Fast die Hälfte (40 Prozent) aller Kids zwischen sechs und 19 Jahren wünschen sich ein Handy zu Weihnachten. Wohlmeinende Mütter, Väter, Omas oder Opas erfüllen den Wunsch oft gern. Doch die Kehrseite des mobilen Funkfuns: Schulden. Denn die Preise für Telefonate und SMS (short message service) sind hoch. Wer nur acht Minuten am Tag mit einem Handy telefoniert und lediglich zwei SMS verschickt, kann damit im Monat Kosten von 150 Mark anhäufen. Vielen ist auch nicht bewusst, dass sich bei einigen Anbietern trotz leerer Prepaid-Karten SMS versenden lassen: Die Rechnung kommt später. Zu diesem Thema hat die Schuldnerberatung des Kirchenkreises Empfehlungen zusammengetragen. Damit lassen sich Verschuldungen besser vermeiden.
Schulden verbauen Zukunft
Etliche Jugendliche sind mit Beträgen um 5000 Mark verschuldet. Böse Folge: Der Einstieg in den regulären Wirtschaftsbereich ist möglicherweise verbaut oder erschwert.

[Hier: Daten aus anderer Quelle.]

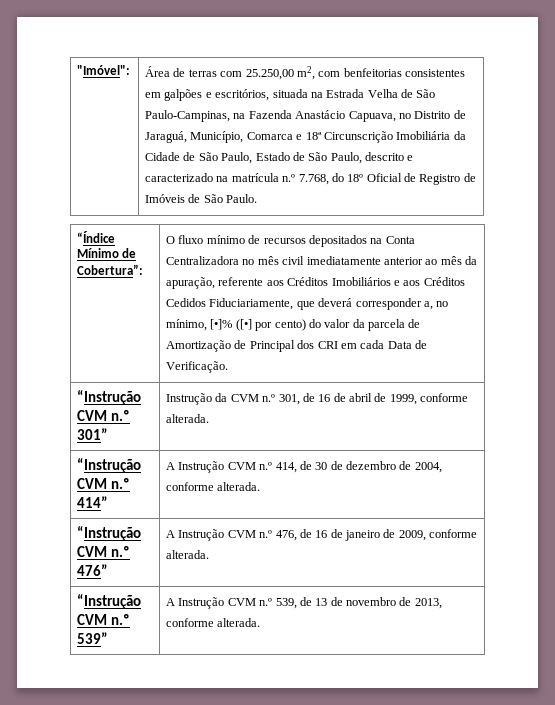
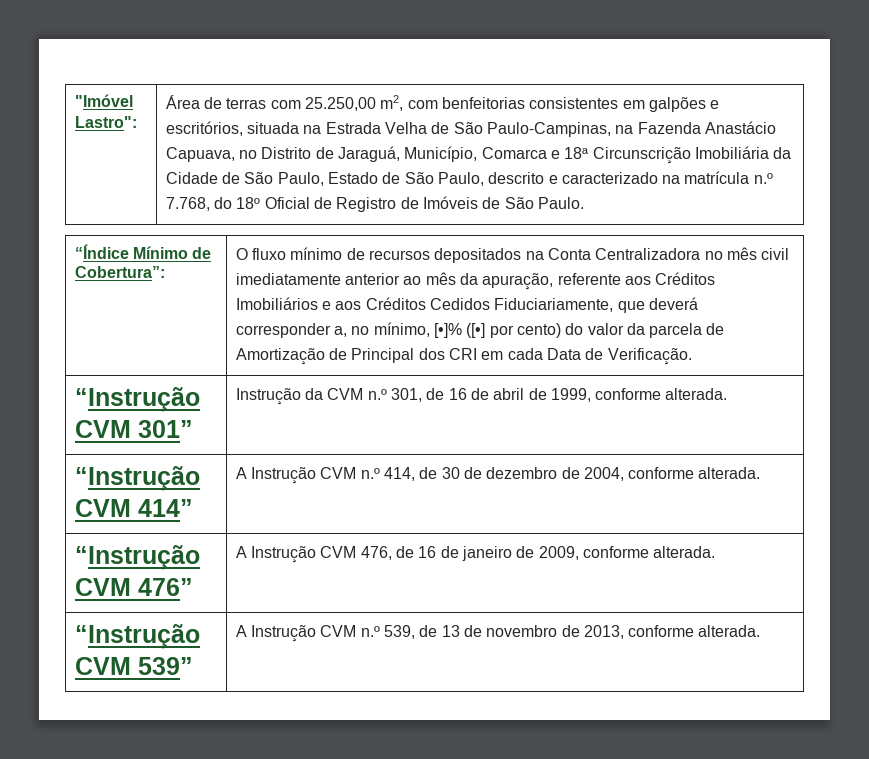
- "Imóvel":
+ "Imóvel Lastro":
- “Instrução CVM n.º 301” | Instrução da CVM n.º 301, de 16 de abril de 1999, conforme alterada.
+ “Instrução CVM 301” | Instrução da CVM n.º 301, de 16 de abril de 1999, conforme alterada.
- “Instrução CVM n.º 414” | A Instrução CVM n.º 414, de 30 de dezembro de 2004, conforme alterada.
+ “Instrução CVM 414” | A Instrução CVM n.º 414, de 30 de dezembro de 2004, conforme alterada.
- “Instrução CVM n.º 476” | A Instrução CVM n.º 476, de 16 de janeiro de 2009, conforme alterada.
+ “Instrução CVM 476” | A Instrução CVM 476, de 16 de janeiro de 2009, conforme alterada.
- “Instrução CVM n.º 539” | A Instrução CVM n.º 539, de 13 de novembro de 2013, conforme alterada.
+ “Instrução CVM 539” | A Instrução CVM n.º 539, de 13 de novembro de 2013, conforme alterada.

Beispiel Mietvertrag: VermieterInnen werden durch die Schufa-Auskunft abgeschreckt, eine Wohnung an eine/n verschuldete/n Jugendlichen zu vermieten.
Beispiel Arbeitsplatz: Lohnpfändungen werden von ArbeitgeberInnen ungern gesehen, zumal sie Ihnen zusätzlichen Aufwand bedeuten. Zwar ist sie kein Kündigungsgrund, aber sie trägt zur schlechten Bewertung bei. Wenn der Arbeitsplatz unsicher ist, können Lohnpfändungen gegen die jungen ArbeitnehmerInnen sprechen.

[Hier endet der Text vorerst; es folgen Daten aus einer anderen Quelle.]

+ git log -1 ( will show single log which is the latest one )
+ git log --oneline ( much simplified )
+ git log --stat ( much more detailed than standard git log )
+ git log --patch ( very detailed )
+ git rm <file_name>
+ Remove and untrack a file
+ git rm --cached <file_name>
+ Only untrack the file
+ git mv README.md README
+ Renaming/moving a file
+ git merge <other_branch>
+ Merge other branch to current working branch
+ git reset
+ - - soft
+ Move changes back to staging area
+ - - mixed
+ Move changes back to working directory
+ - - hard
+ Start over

Infos bei den Schuldnerberatungen
Jährlich suchen etwa 1200 Verschuldete die Schuldnerberatungen im Kirchenkreis Moers auf. Bei 10 – 20 Prozent von ihnen machen Handykosten einen Teil der Gesamtschulden aus. Die Schuldnerberatung gibt Tipps, was zu beachten ist, wenn mit dem Handy telefoniert werden soll. Dort gibt es auch weitere Infos.